Lakepoint residents wary of wireless plan
FRISCO – Homeowners on the top floors of Frisco’s tallest building don’t want to sleep next to microwave antennae, a fact that has stymied Verizon Wireless and divided the condo association.
Lakepoint Towers owners approved a deal in December allowing Verizon Wireless put a telecommunication facility on top of the building.
But that was before top-floor residents started researching what would be outside their bedrooms. Now, they want a revote.
The Frisco Planning Commission gave them time to campaign when it tabled the Verizon proposal on a recent 6-1 vote.
“We thought it was going to be one antenna – turns out it’s going to be 12,” said Ken Duke, who owns one of the top units in the south tower.
Verizon has requested a special use permit to install an unmanned telecommunications facility on top of Lakepoint Towers, just east of Summit Boulevard.
According to Frisco’s staff report on the application, Verizon looked at the Best Western and Holiday Inn as potential sites in an effort to meet Frisco’s preference to keep the facility within a commercial district.
But Best Western declined the idea, and placing the facility on Holiday Inn’s roof would compromise the antennas’ coverage and capacity – potentially adding the need for an additional location.
Lakepoint Towers is the tallest building in Frisco, and Duke isn’t necessarily opposed to having the facility installed on its roof. He is, in fact, a Verizon customer.
“I don’t have any problem with Verizon, I just don’t want to sleep next to their antennas,” he said.
Duke owns a unit on the seventh floor of the eight-story building, and the proposed antennae would be installed on the same level – less than 10 feet from his eighth-floor bedroom. His is one of four units on the seventh and eight floors.
According to Duke’s research – he referenced John Moulder’s “Electromagnetic Fields and Human Health” – antennae must be at least 33 feet above or away from living quarters.
“It’s like sleeping next to a microwave 10 hours a day,” he said.
If Verizon proceeds with its plan to install the facility, Duke would like it to place the antennae above the eighth floor.
Duke was one of several homeowners to express concern with the proposed facility during the Aug. 7 planning commission meeting.
Though the staff report recommended the commission approve Verizon’s application, commissioners agreed to table it until they receive further information about the safety of the antennae.
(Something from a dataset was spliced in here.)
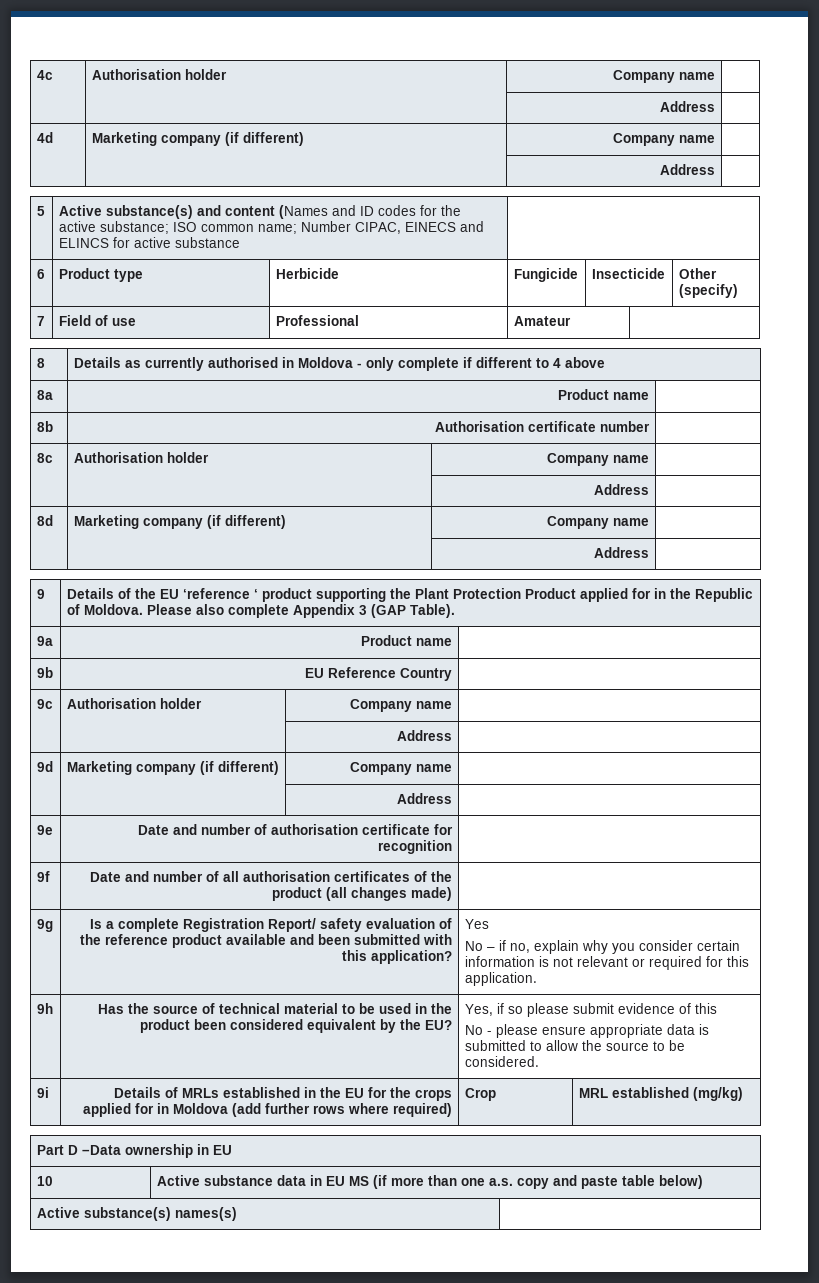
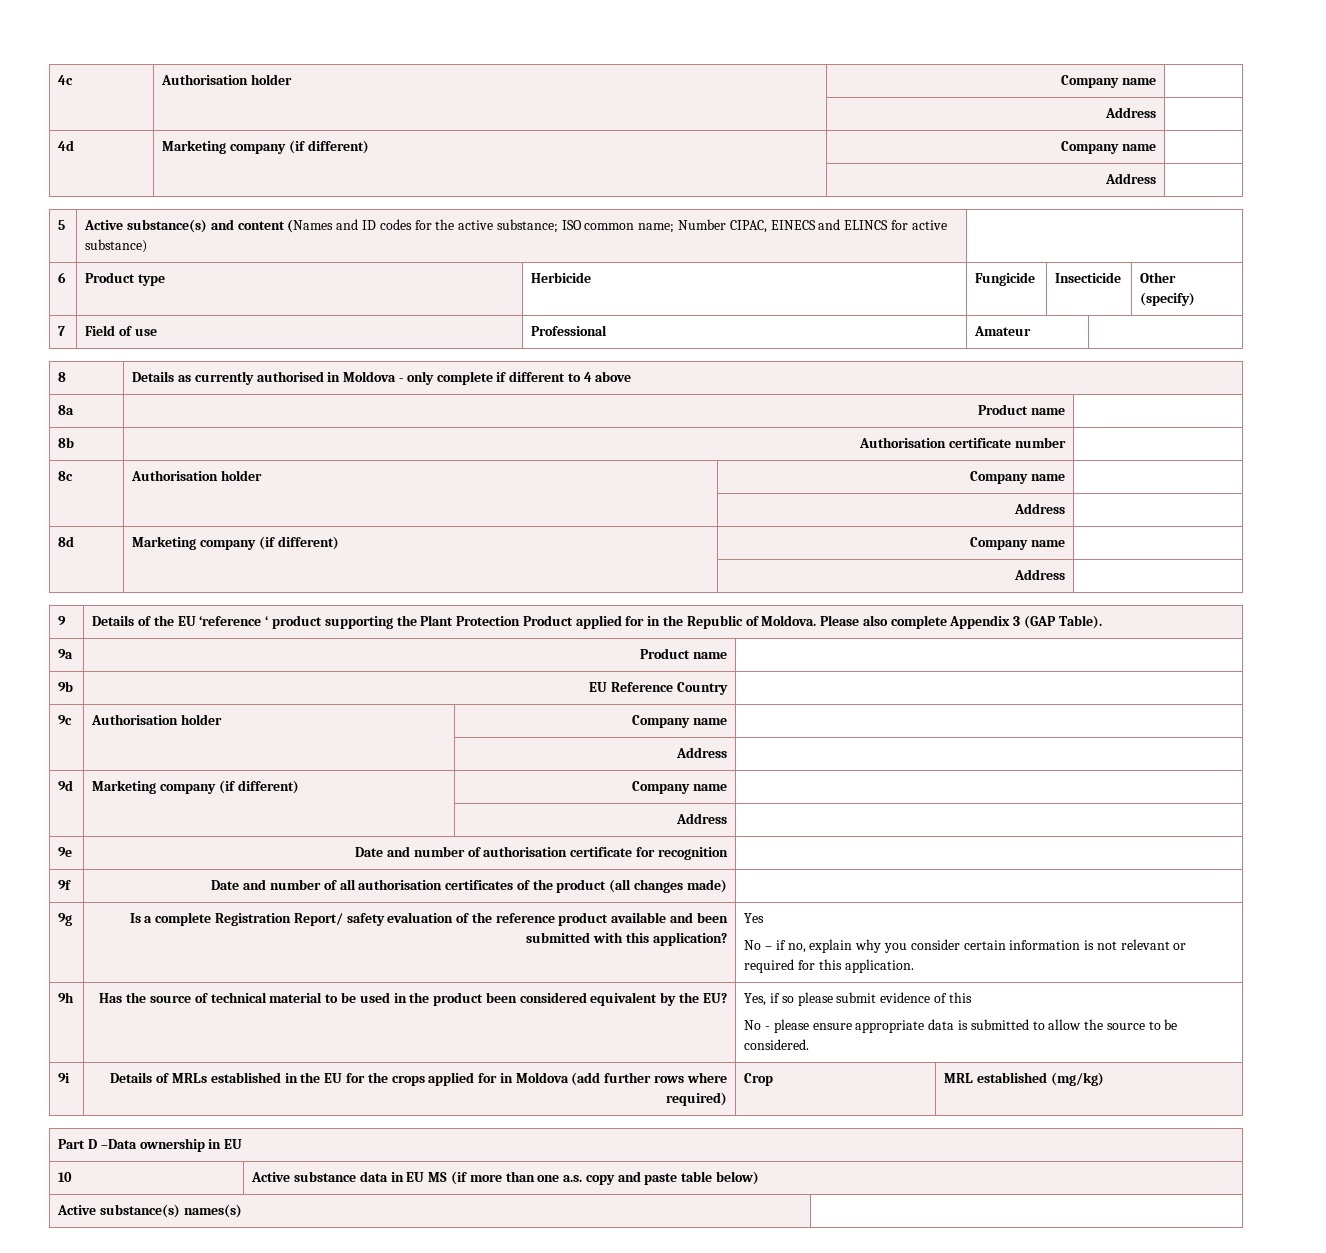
- 5 | Active substance(s) and content (Names and ID codes for the active substance; ISO common name; Number CIPAC, EINECS and ELINCS for active substance |
+ 5 | Active substance(s) and content (Names and ID codes for the active substance; ISO common name; Number CIPAC, EINECS and ELINCS for active substance) |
“We gave them “til early September to come back to us,” said commission Chair Bill Pelham.
Commissioners asked Verizon to bring information about antennae radiation and its effect on residents and more details about how the antennae would be installed.
“What they told us the other night is they’re supposed to be on sleds and anchored by weight.” Pelham said. “This was the first time we heard they were not going to be attached to the building.”
Though the planning commission can’t require Verizon to look at other sites, they did ask that they do so to see if there’s one better suited.
“We just want to make sure they’ve investigated all of their options,” Pelham said.
Verizon still is evaluating the Lakepoint Towers site, said spokesperson Jenny Weaver, who declined to comment further on Verizon’s plans.
“It would be really premature to start talking about anything on this project other than the fact that we’re still evaluating it and we are listening to homeowners,” she said.